== Your goal ==
The full set of entries is to be printed exactly, with pictures excluded.

Top of Given data

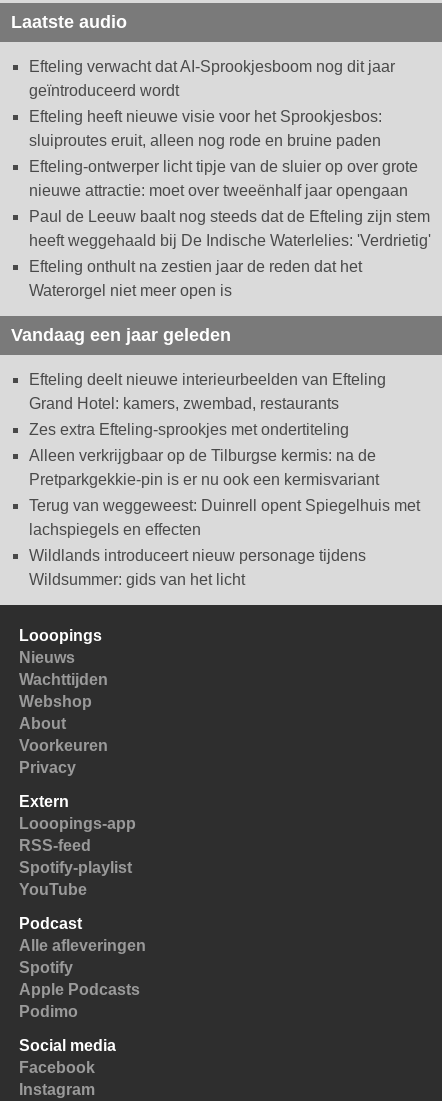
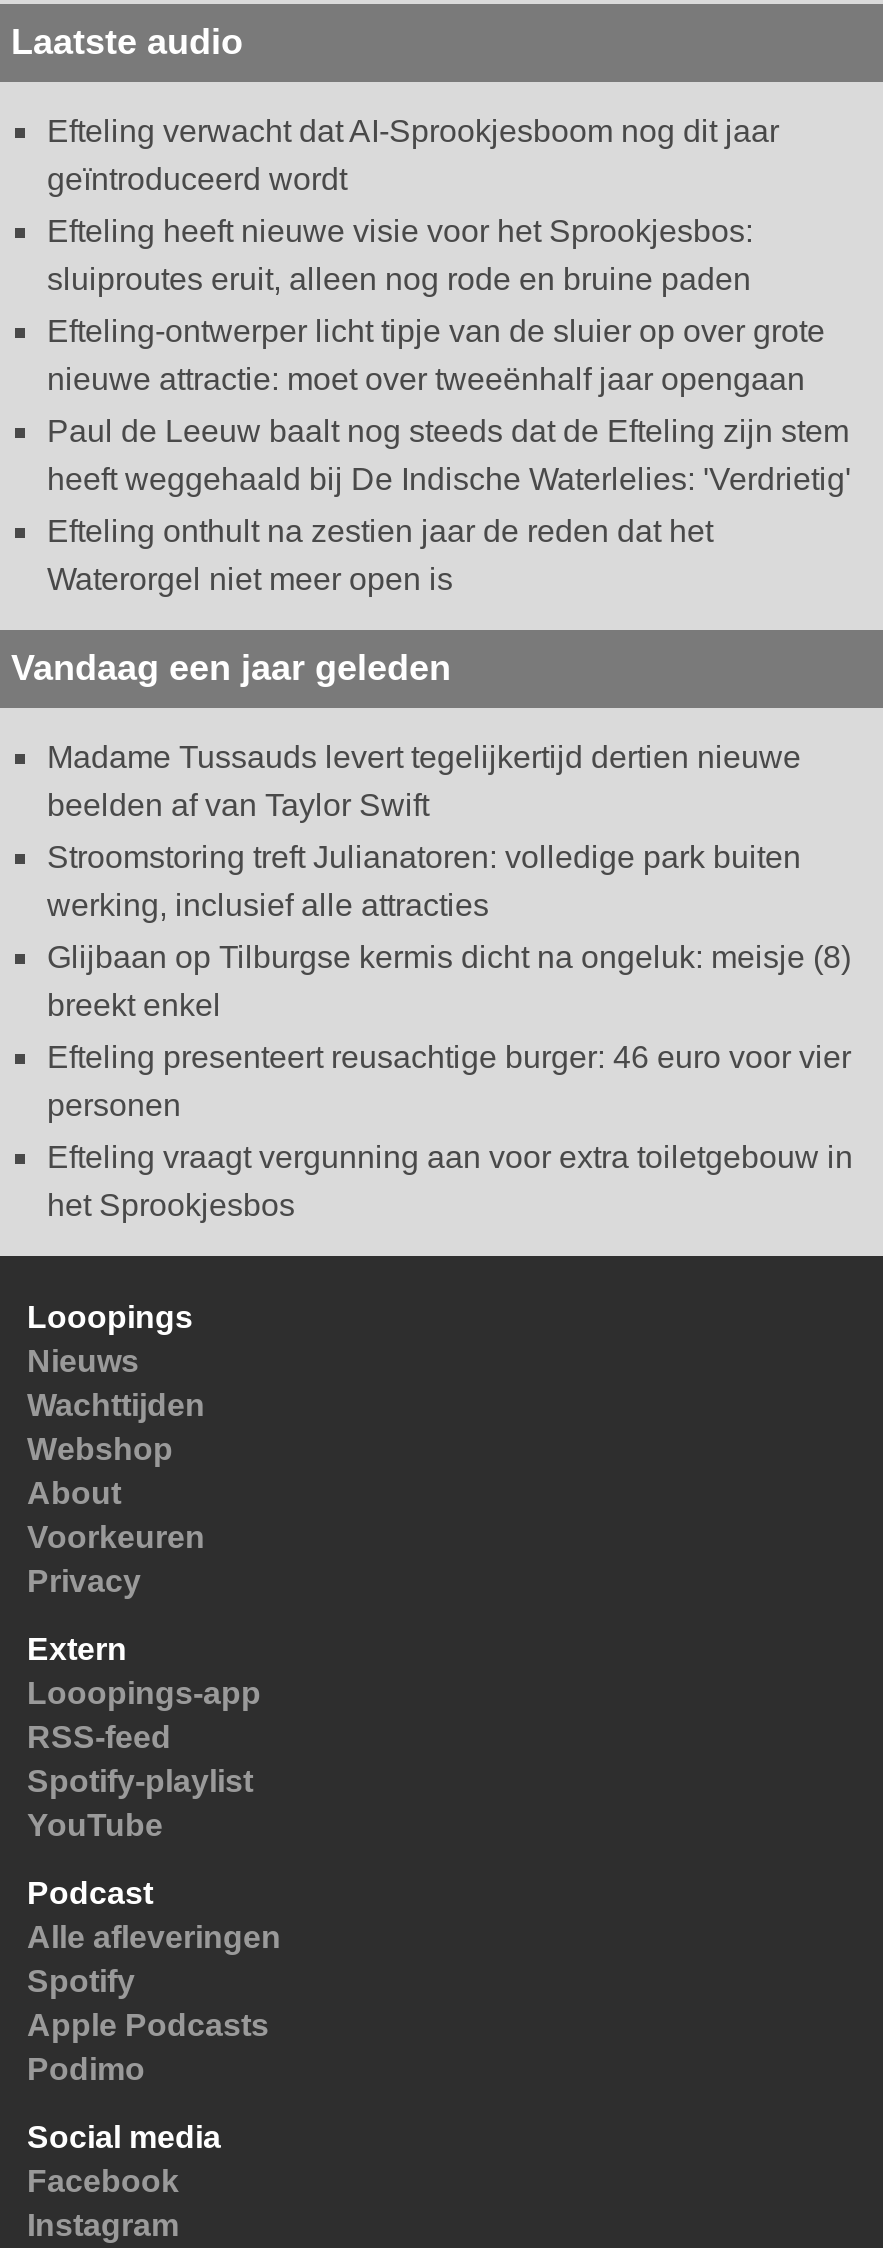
- Efteling deelt nieuwe interieurbeelden van Efteling
- Grand Hotel: kamers, zwembad, restaurants
+ Madame Tussauds levert tegelijkertijd dertien nieuwe
+ beelden af van Taylor Swift

- Zes extra Efteling-sprookjes met ondertiteling
+ Stroomstoring treft Julianatoren: volledige park buiten
+ werking, inclusief alle attracties

- Alleen verkrijgbaar op de Tilburgse kermis: na de
- Pretparkgekkie-pin is er nu ook een kermisvariant
+ Glijbaan op Tilburgse kermis dicht na ongeluk: meisje (8)
+ breekt enkel

- Terug van weggeweest: Duinrell opent Spiegelhuis met
- lachspiegels en effecten
+ Efteling presenteert reusachtige burger: 46 euro voor vier
+ personen

- Wildlands introduceert nieuw personage tijdens
- Wildsummer: gids van het licht
+ Efteling vraagt vergunning aan voor extra toiletgebouw in
+ het Sprookjesbos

Bottom of Given data

== Solution for this exercise ==
- Efteling deelt nieuwe interieurbeelden van Efteling
- Grand Hotel: kamers, zwembad, restaurants
+ Madame Tussauds levert tegelijkertijd dertien nieuwe
+ beelden af van Taylor Swift

- Zes extra Efteling-sprookjes met ondertiteling
+ Stroomstoring treft Julianatoren: volledige park buiten
+ werking, inclusief alle attracties

- Alleen verkrijgbaar op de Tilburgse kermis: na de
- Pretparkgekkie-pin is er nu ook een kermisvariant
+ Glijbaan op Tilburgse kermis dicht na ongeluk: meisje (8)
+ breekt enkel

- Terug van weggeweest: Duinrell opent Spiegelhuis met
- lachspiegels en effecten
+ Efteling presenteert reusachtige burger: 46 euro voor vier
+ personen

- Wildlands introduceert nieuw personage tijdens
- Wildsummer: gids van het licht
+ Efteling vraagt vergunning aan voor extra toiletgebouw in
+ het Sprookjesbos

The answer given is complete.